[Extracted records]
====================

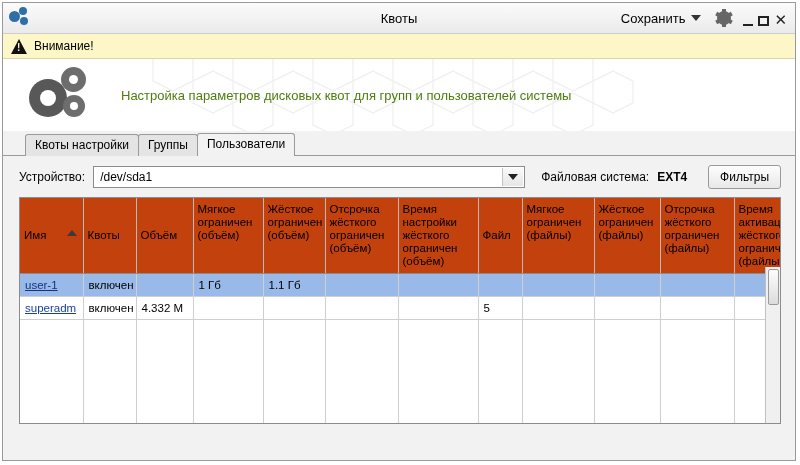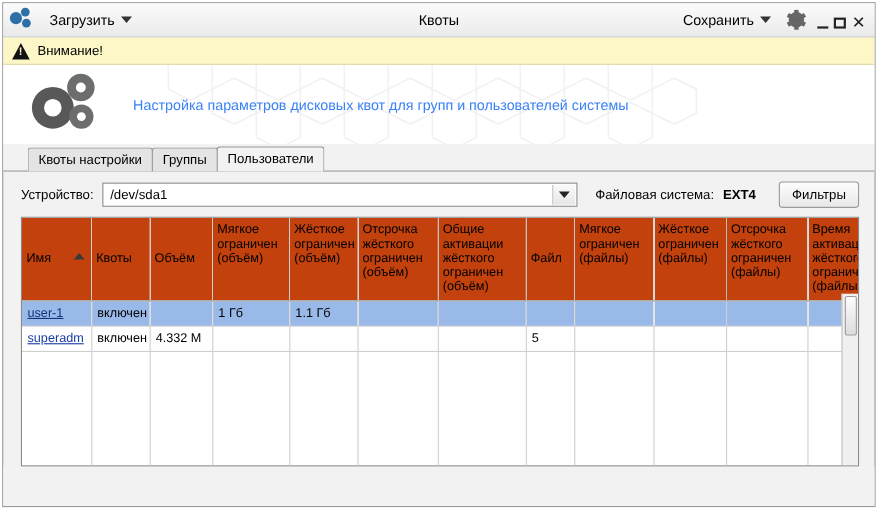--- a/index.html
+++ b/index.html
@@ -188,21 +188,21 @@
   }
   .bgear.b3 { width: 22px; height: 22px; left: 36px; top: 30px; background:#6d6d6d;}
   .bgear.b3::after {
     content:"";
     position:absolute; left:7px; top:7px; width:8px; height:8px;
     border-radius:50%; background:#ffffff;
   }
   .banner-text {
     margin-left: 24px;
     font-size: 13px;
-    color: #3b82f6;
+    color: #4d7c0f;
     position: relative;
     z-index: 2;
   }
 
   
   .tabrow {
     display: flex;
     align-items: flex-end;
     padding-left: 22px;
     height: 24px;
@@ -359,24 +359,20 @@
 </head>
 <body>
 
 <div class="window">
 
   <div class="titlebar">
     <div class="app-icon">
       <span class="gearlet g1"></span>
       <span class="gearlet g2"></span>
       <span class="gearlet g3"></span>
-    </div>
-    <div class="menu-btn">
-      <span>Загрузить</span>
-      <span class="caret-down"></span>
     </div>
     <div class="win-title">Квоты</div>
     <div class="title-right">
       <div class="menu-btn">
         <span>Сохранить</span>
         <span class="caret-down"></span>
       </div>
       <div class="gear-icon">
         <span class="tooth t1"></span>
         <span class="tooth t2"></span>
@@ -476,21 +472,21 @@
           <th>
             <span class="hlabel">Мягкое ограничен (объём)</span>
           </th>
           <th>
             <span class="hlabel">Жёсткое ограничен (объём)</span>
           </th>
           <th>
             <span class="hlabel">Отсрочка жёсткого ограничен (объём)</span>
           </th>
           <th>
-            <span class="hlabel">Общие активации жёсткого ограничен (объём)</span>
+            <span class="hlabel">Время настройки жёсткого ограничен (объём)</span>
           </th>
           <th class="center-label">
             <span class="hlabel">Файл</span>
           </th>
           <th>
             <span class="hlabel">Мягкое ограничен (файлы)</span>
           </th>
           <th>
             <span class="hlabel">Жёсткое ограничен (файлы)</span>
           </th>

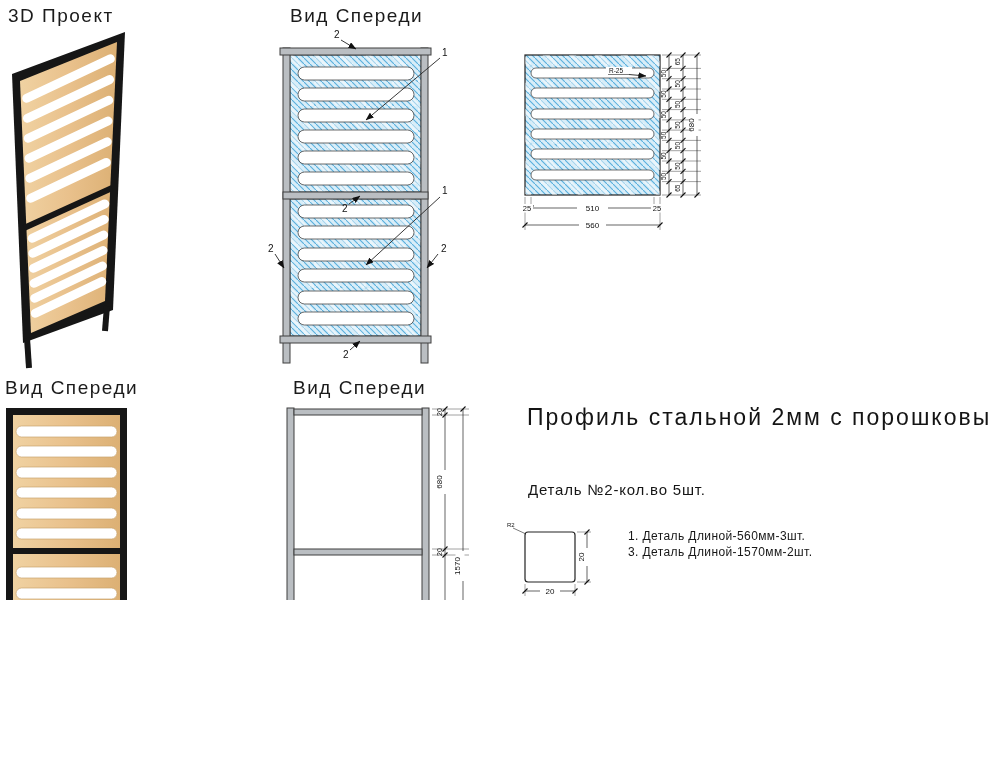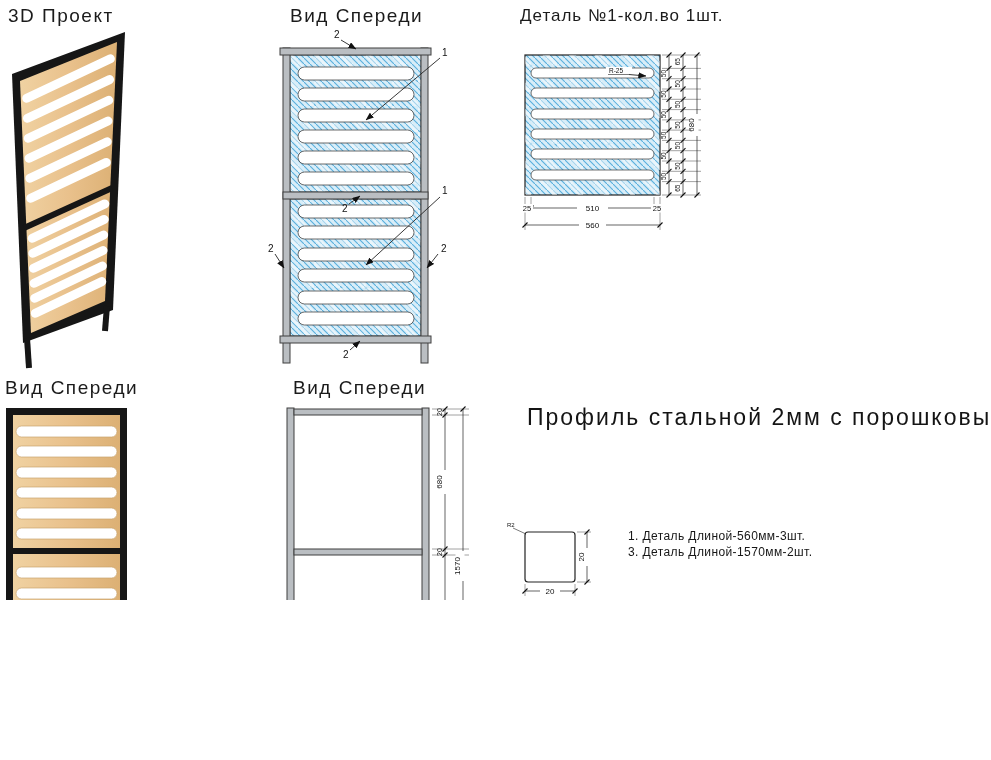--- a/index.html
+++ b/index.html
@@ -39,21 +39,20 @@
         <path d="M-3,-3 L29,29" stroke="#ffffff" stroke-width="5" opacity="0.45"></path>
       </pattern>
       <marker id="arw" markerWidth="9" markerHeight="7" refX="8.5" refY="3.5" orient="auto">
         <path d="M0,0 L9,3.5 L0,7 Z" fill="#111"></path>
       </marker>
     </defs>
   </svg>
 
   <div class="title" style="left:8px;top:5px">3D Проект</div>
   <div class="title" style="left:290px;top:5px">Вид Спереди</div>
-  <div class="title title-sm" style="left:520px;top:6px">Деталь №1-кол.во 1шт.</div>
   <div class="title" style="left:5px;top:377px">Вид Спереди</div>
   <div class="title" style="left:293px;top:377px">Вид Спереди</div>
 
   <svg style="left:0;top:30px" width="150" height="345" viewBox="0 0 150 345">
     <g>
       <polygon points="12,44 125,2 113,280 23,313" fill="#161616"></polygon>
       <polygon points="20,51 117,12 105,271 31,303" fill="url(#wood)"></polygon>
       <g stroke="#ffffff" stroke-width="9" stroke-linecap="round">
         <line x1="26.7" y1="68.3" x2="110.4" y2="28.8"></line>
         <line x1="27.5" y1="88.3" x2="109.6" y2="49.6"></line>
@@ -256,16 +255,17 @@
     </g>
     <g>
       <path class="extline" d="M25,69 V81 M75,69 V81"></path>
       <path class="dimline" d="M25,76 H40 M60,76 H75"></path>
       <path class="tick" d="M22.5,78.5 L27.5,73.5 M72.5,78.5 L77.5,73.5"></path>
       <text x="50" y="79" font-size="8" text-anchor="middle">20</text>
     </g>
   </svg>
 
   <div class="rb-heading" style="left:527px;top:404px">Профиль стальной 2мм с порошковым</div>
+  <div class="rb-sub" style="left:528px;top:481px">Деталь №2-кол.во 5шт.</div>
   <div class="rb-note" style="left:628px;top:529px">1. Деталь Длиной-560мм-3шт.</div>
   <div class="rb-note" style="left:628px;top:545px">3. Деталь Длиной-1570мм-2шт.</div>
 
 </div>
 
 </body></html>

====================

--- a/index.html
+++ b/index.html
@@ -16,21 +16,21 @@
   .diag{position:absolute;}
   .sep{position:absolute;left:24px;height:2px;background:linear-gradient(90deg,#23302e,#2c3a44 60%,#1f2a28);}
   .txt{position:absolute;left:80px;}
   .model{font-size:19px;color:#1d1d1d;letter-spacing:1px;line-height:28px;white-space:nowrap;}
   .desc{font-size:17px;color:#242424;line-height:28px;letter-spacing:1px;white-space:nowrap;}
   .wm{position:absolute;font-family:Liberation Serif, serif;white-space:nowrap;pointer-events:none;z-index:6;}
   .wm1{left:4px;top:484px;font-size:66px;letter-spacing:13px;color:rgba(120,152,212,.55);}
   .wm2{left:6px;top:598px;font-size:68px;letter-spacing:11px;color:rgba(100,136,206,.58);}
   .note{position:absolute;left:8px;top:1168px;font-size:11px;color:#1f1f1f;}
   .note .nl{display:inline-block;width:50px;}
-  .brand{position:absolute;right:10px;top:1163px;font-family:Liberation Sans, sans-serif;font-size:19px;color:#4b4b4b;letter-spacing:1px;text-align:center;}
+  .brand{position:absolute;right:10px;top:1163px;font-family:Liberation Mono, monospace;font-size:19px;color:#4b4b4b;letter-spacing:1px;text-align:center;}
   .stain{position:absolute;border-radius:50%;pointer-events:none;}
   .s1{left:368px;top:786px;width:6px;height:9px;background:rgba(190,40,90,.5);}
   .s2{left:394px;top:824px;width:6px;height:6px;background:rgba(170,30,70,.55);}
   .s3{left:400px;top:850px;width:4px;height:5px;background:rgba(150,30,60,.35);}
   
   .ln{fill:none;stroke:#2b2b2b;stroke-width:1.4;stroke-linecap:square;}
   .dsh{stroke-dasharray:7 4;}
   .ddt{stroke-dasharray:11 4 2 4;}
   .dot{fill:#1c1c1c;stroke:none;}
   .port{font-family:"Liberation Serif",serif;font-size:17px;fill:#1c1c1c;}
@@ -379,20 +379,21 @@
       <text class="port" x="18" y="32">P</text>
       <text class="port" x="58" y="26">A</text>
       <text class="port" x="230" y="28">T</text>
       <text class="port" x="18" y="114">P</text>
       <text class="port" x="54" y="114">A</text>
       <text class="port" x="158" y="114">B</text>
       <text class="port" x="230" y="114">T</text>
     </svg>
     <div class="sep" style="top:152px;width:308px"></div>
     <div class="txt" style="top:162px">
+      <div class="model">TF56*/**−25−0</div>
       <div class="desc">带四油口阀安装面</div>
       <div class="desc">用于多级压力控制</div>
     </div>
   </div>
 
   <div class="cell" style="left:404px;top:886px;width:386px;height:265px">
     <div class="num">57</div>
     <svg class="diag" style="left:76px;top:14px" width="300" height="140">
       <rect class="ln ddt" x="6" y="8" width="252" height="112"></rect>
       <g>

====================

Work required = For the word "down", show every line of the entries that holds it.

Problem solution =
-      <span class="caret-down"></span>
         <span class="caret-down"></span>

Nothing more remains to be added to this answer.